Función en LA68 (Mérida): viernes 20 de diciembre, 5pm.
La historia de Sixto Rodríguez tiene todo lo necesario para convertirlo en leyenda. Se trata de un hombre con un gran talento musical, salido de entre la clase obrera de Michigan, con el rostro oculto entre gafas oscuras y cabellera larga, y cuyas canciones llegaron a ser censuradas en Sudáfrica por haberse convertido en himnos de protesta para la juventud. Allá por la década de los setenta, este hijo de padres mexicanos fue orillado al retiro, hasta que alguien llevó su primer disco Cold Fact (1970) al continente africano y, sin que él se enterara, se convirtió en un icono musical en ese país.

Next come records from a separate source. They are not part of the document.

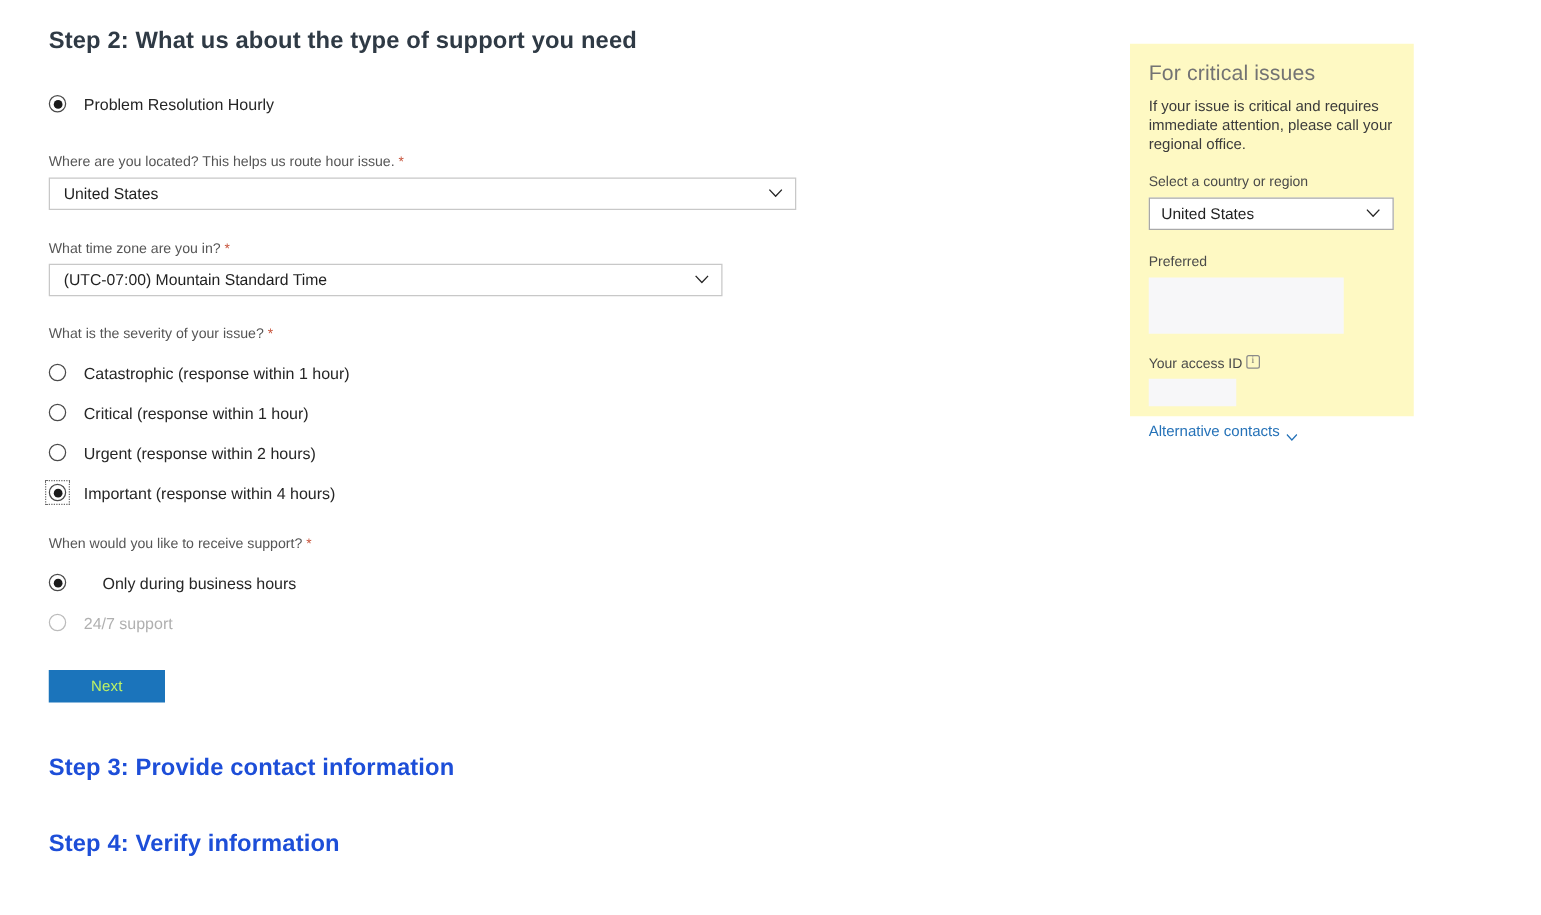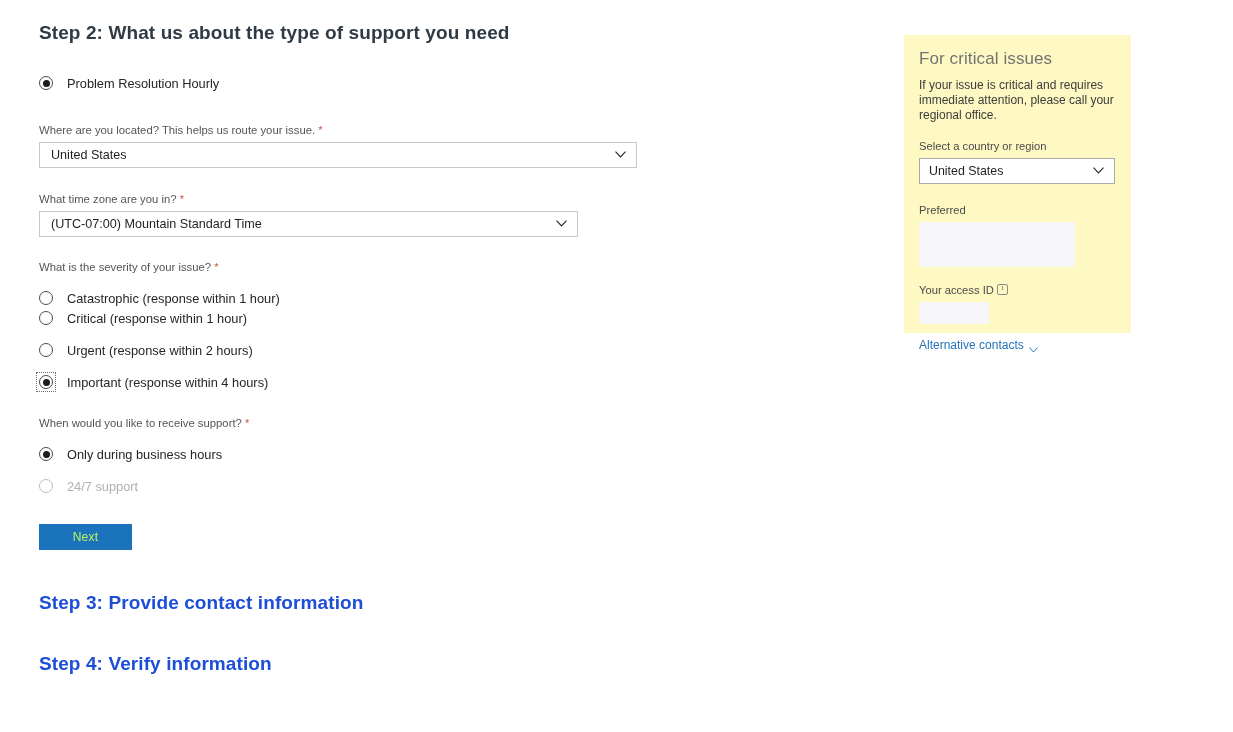"Where are you located? This" span { text: your -> hour }
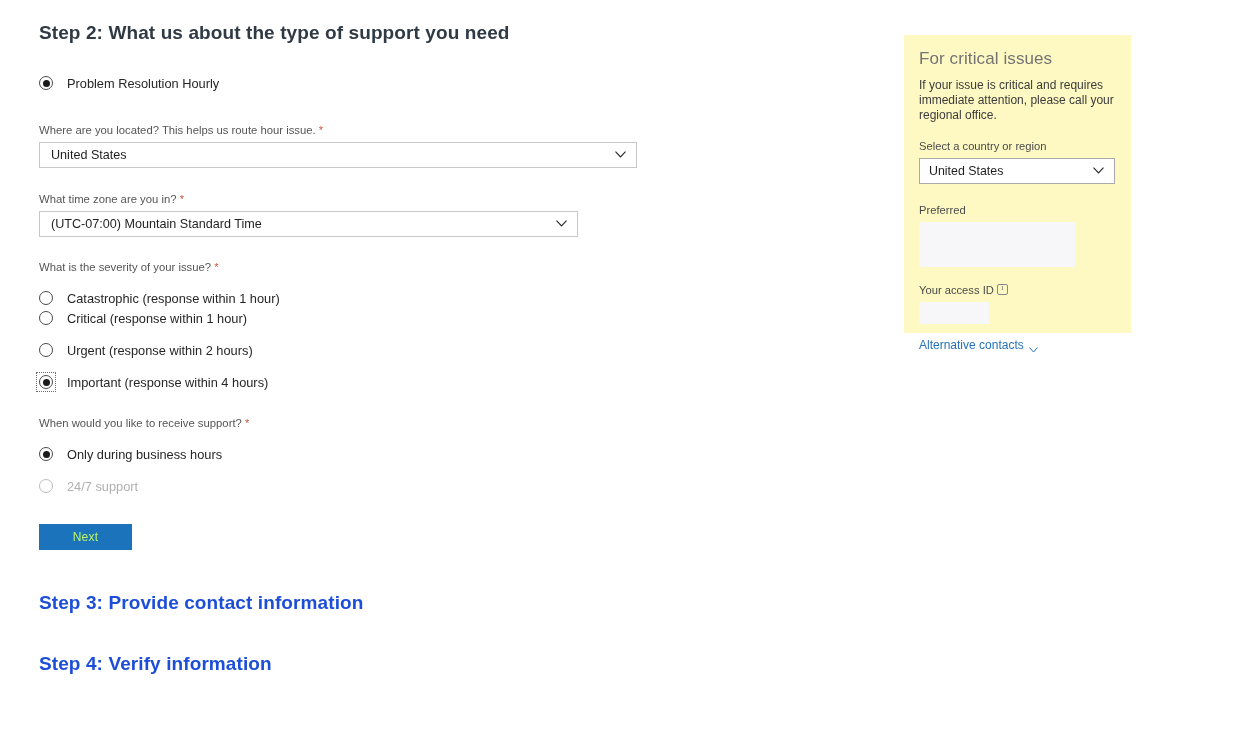"Catastrophic (response within 1 hour)" div.radio-row { margin-bottom: none -> 12px }
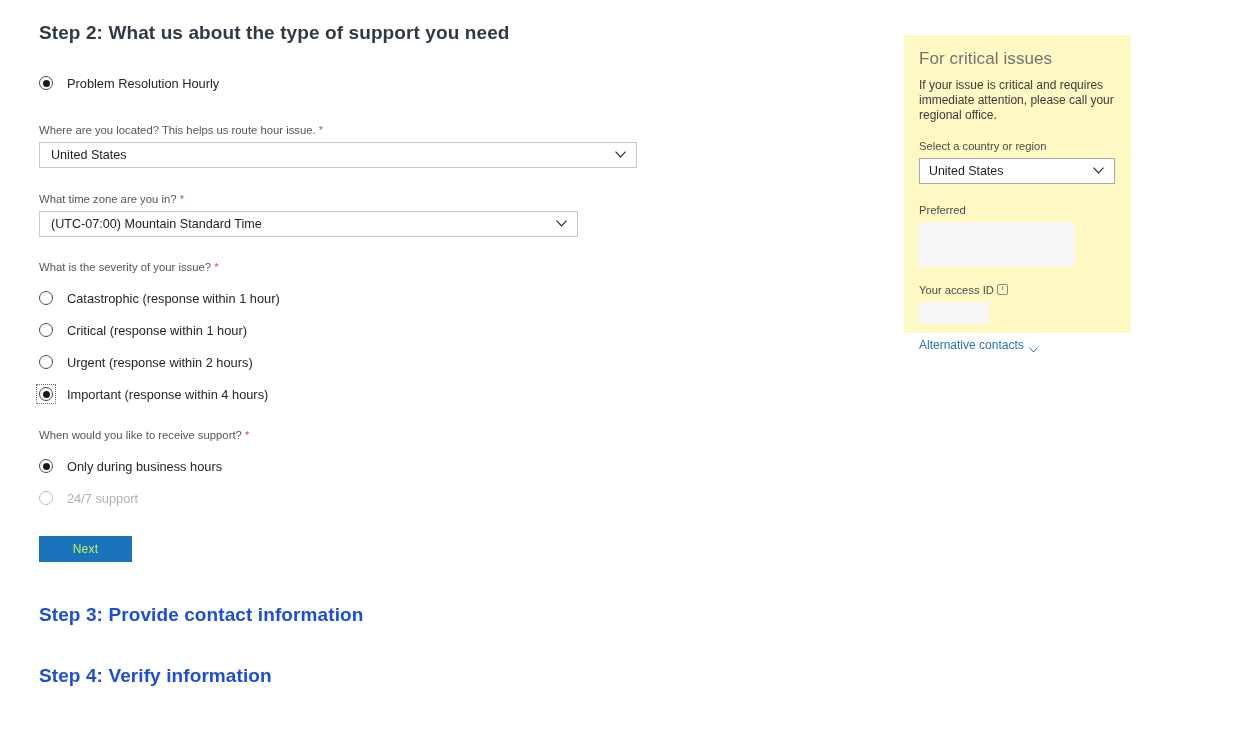"Only during business hours" div.radio-row { gap: none -> 15px }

Al igual que con Man on Wire (2008), el productor Simon Chinn nos entrega un documental que comienza por estudiar a un artista, y después se enfoca en el fenómeno cultural provocado por su trayectoria. ¿Cómo es posible que en una sociedad como la nuestra, fanática y acosadora, Rodríguez haya pasado desapercibido por tanto tiempo? Hay algo sobre la naturaleza de la fama que aún nos resulta incomprensible, y la historia de Rodríguez es un ejemplo claro del desajuste en la ecuación.